Infinite horizontal line in Bokeh

爱⌒轻易说出口 提交于 2019-12-03 15:14:10

问题


Is there a way to plot an infinite horizontal line with Bokeh? The endpoints of the line should never become visible, no matter how far out the user is zooming.

This is what I've tried so far. It just prints an empty canvas:

import bokeh.plotting as bk
import numpy as np

p = bk.figure()
p.line([-np.inf,np.inf], [0,0], legend="y(x) = 0")
bk.show(p)

One way would be to set the endpoints extremely high/low and the figure's x_range and y_range very small in relation to them.

import bokeh.plotting as bk
import numpy as np

p = bk.figure(x_range=[-10,10])
p.line([-np.iinfo(np.int64).max, np.iinfo(np.int64).max], [0,0], legend="y(x) = 0")
bk.show(p)

However, I am hoping that somebody has a more elegant solution.

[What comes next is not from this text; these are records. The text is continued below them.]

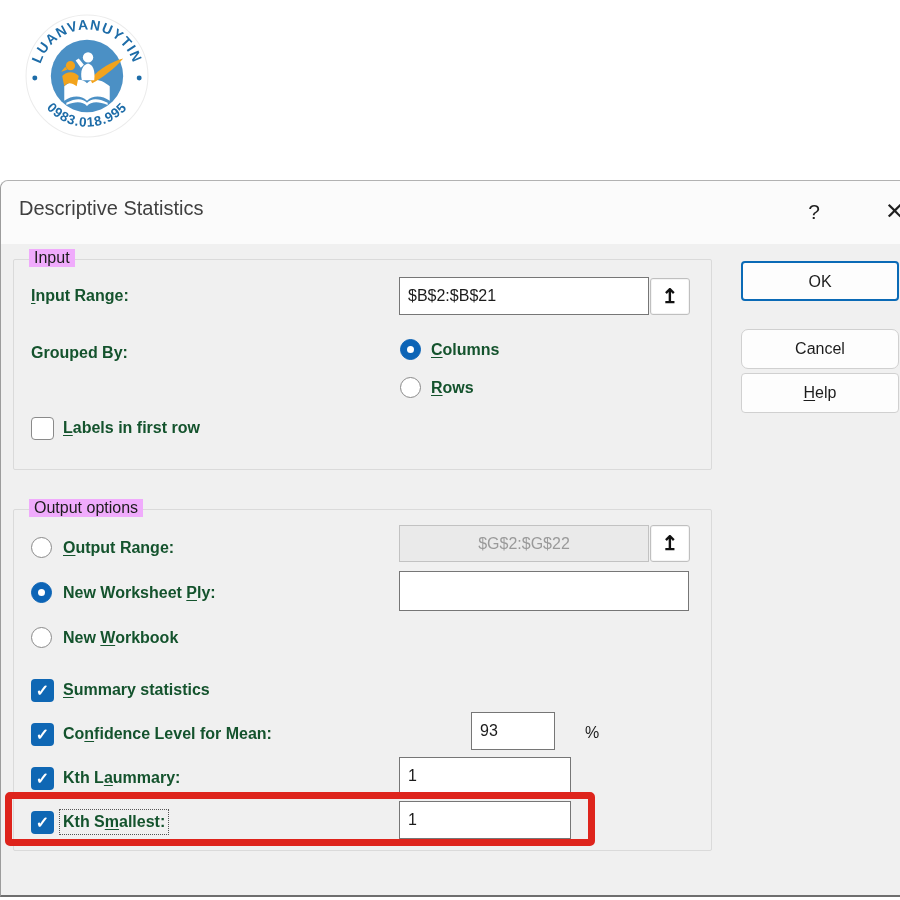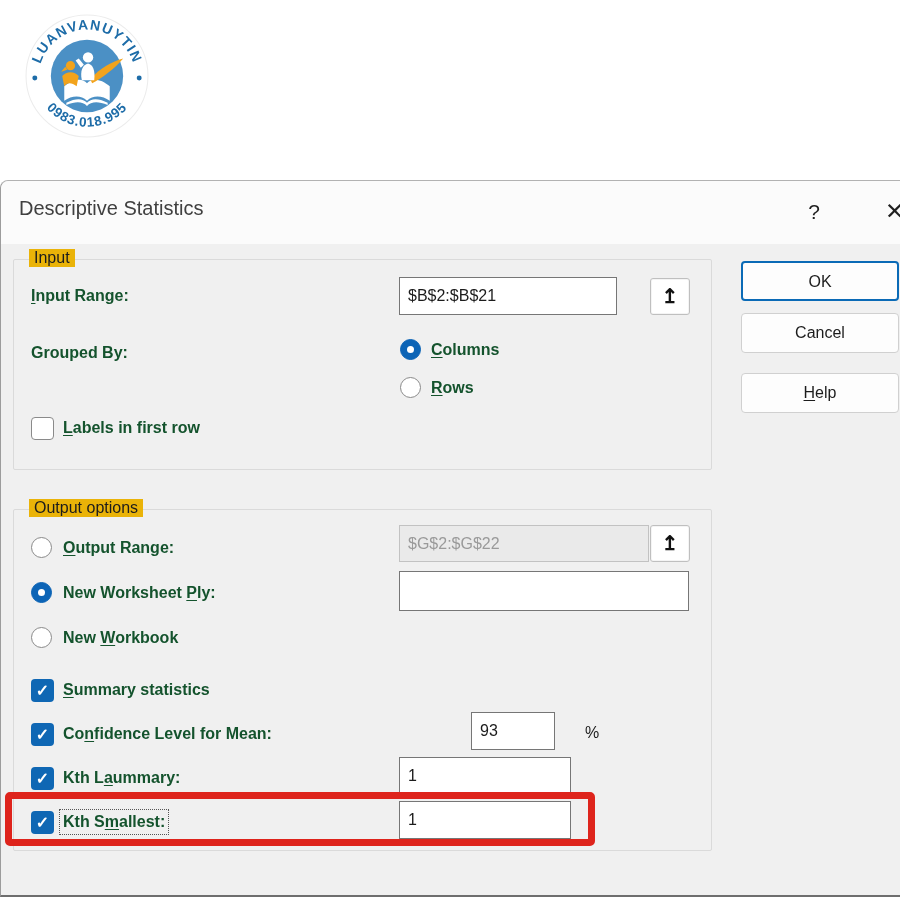--- a/index.html
+++ b/index.html
@@ -27,7 +27,7 @@
     font-size:23px;color:#1f1f1f;line-height:40px;cursor:default;}
   
   .group{position:absolute;border:1px solid #dadada;border-radius:2px;}
-  .group-label{position:absolute;top:-11px;left:15px;background:#eab308;padding:0 5px;
+  .group-label{position:absolute;top:-11px;left:15px;background:#f0abfc;padding:0 5px;
     font-size:16px;color:#1c1c1c;white-space:nowrap;}
   .group-input{left:12px;top:78px;width:697px;height:209px;}
   .group-output{left:12px;top:328px;width:697px;height:340px;}

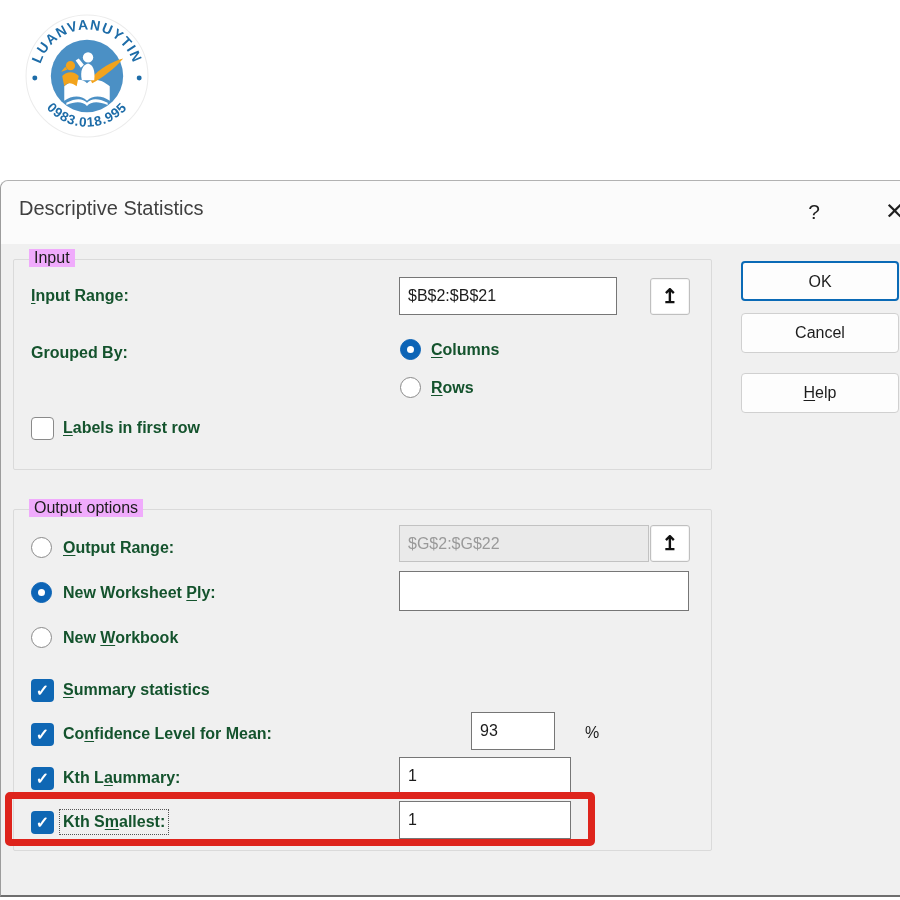--- a/index.html
+++ b/index.html
@@ -124,7 +124,7 @@
   </div>
 
   <div class="lbl" style="left:30px;top:106px;"><span></span><span class="u">I</span><span>nput Range:</span></div>
-  <input class="field" style="left: 398px; top: 96px; width: 218px; height: 38px;" value="$B$2:$B$21">
+  <input class="field" style="left: 398px; top: 96px; width: 250px; height: 38px;" value="$B$2:$B$21">
   <div class="range-btn" style="left:649px;top:97px;width:40px;height:37px;">
     <span>↥</span>
   </div>

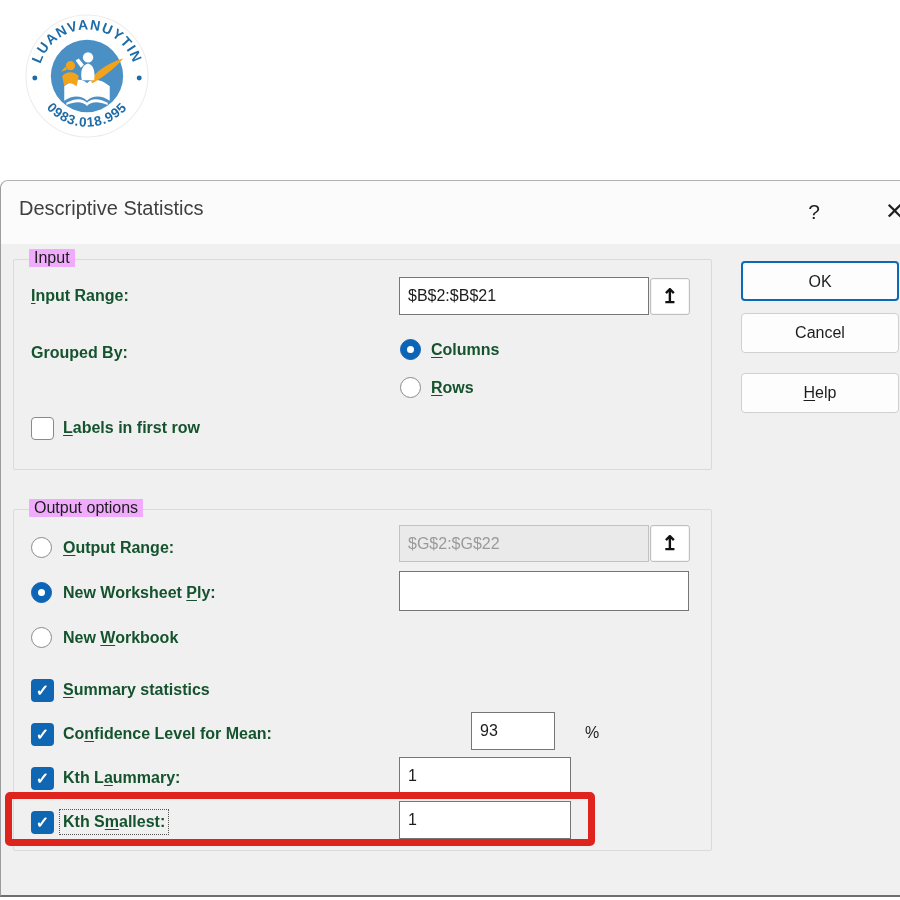--- a/index.html
+++ b/index.html
@@ -139,7 +139,7 @@
   <div class="lbl" style="left:62px;top:238px;"><span></span><span class="u">L</span><span>abels in first row</span></div>
 
   <div class="btn default" style="left:740px;top:80px;">OK</div>
-  <div class="btn" style="left:740px;top:132px;">Cancel</div>
+  <div class="btn" style="left:740px;top:148px;border-radius:7px;">Cancel</div>
   <div class="btn" style="left:740px;top:192px;"><span></span><span class="u">H</span><span>elp</span></div>
 
   <div class="group group-output">

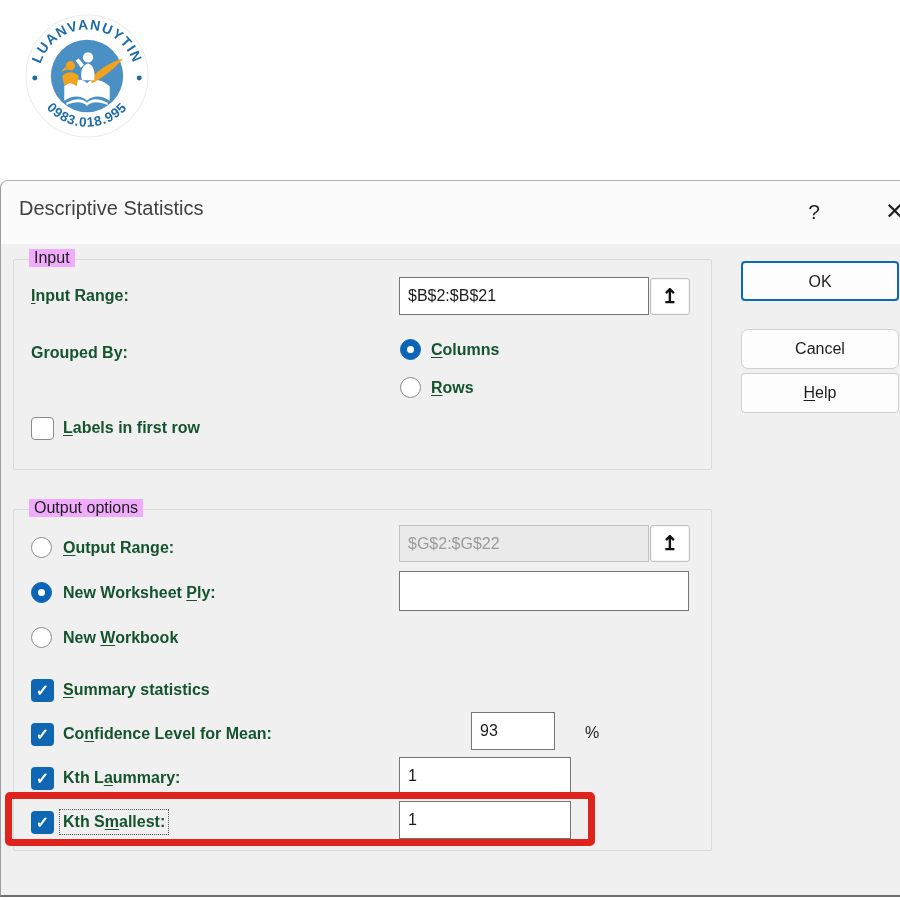--- a/index.html
+++ b/index.html
@@ -148,7 +148,7 @@
 
   <div class="radio" style="left:30px;top:356px;"></div>
   <div class="lbl" style="left:62px;top:358px;"><span></span><span class="u">O</span><span>utput Range:</span></div>
-  <input class="field disabled" style="left: 398px; top: 344px; width: 250px; height: 37px;" value="$G$2:$G$22">
+  <input class="field disabled" style="left: 398px; top: 344px; width: 250px; height: 37px; text-align: center;" value="$G$2:$G$22">
   <div class="range-btn" style="left:649px;top:344px;width:40px;height:37px;">
     <span>↥</span>
   </div>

Edit: removed outdated solution


回答1:


You are looking for "spans":

Spans (line-type annotations) have a single dimension (width or height) and extend to the edge of the plot area.

Please, take a look at http://docs.bokeh.org/en/latest/docs/user_guide/annotations.html#spans

So, the code will look like:

import numpy as np
import bokeh.plotting as bk
from bokeh.models import Span

p = bk.figure()

# Vertical line
vline = Span(location=0, dimension='height', line_color='red', line_width=3)
# Horizontal line
hline = Span(location=0, dimension='width', line_color='green', line_width=3)

p.renderers.extend([vline, hline])
bk.show(p)

With this solution users are allowed to pan and zoom at will. The end of the lines will never show up.




回答2:


The Bokeh documentation on segments and rays indicates the following solution (using ray):

To have an “infinite” ray, that always extends to the edge of the plot, specify 0 for the length.

And indeed, the following code produces an infinite, horizontal line:

import numpy as np
import bokeh.plotting as bk
p = bk.figure()
p.ray(x=[0], y=[0], length=0, angle=0, line_width=1)
p.ray(x=[0], y=[0], length=0, angle=np.pi, line_width=1)
bk.show(p)



回答3:


If you plot two rays from the middle they won't get smaller as you zoom in or out since the length is in pixel. So something like this:

p.ray(x=[0],y=[0],length=300, angle=0, legend="y(x) = 0")
p.ray(x=[0],y=[0],length=300, angle=np.pi, legend="y(x) = 0")

But if the user pans in either direction the end of the ray will show up. If you can prevent the user from panning at all (even when they zoom) then this is a little nicer code for a horizontal line.

If the user is able to zoom and pan anywhere they please, there is no good way (as far as I can tell) to get a horizontal line as you describe.




回答4:


In case you are wondering how to use spans in combination with time series, convert your dates to unix timestamps:

start_date = time.mktime(datetime.date(2018, 3, 19).timetuple())*1000
vline = Span(location=start_date,dimension='height', line_color='red',line_width=3)

Or see this link for a full example.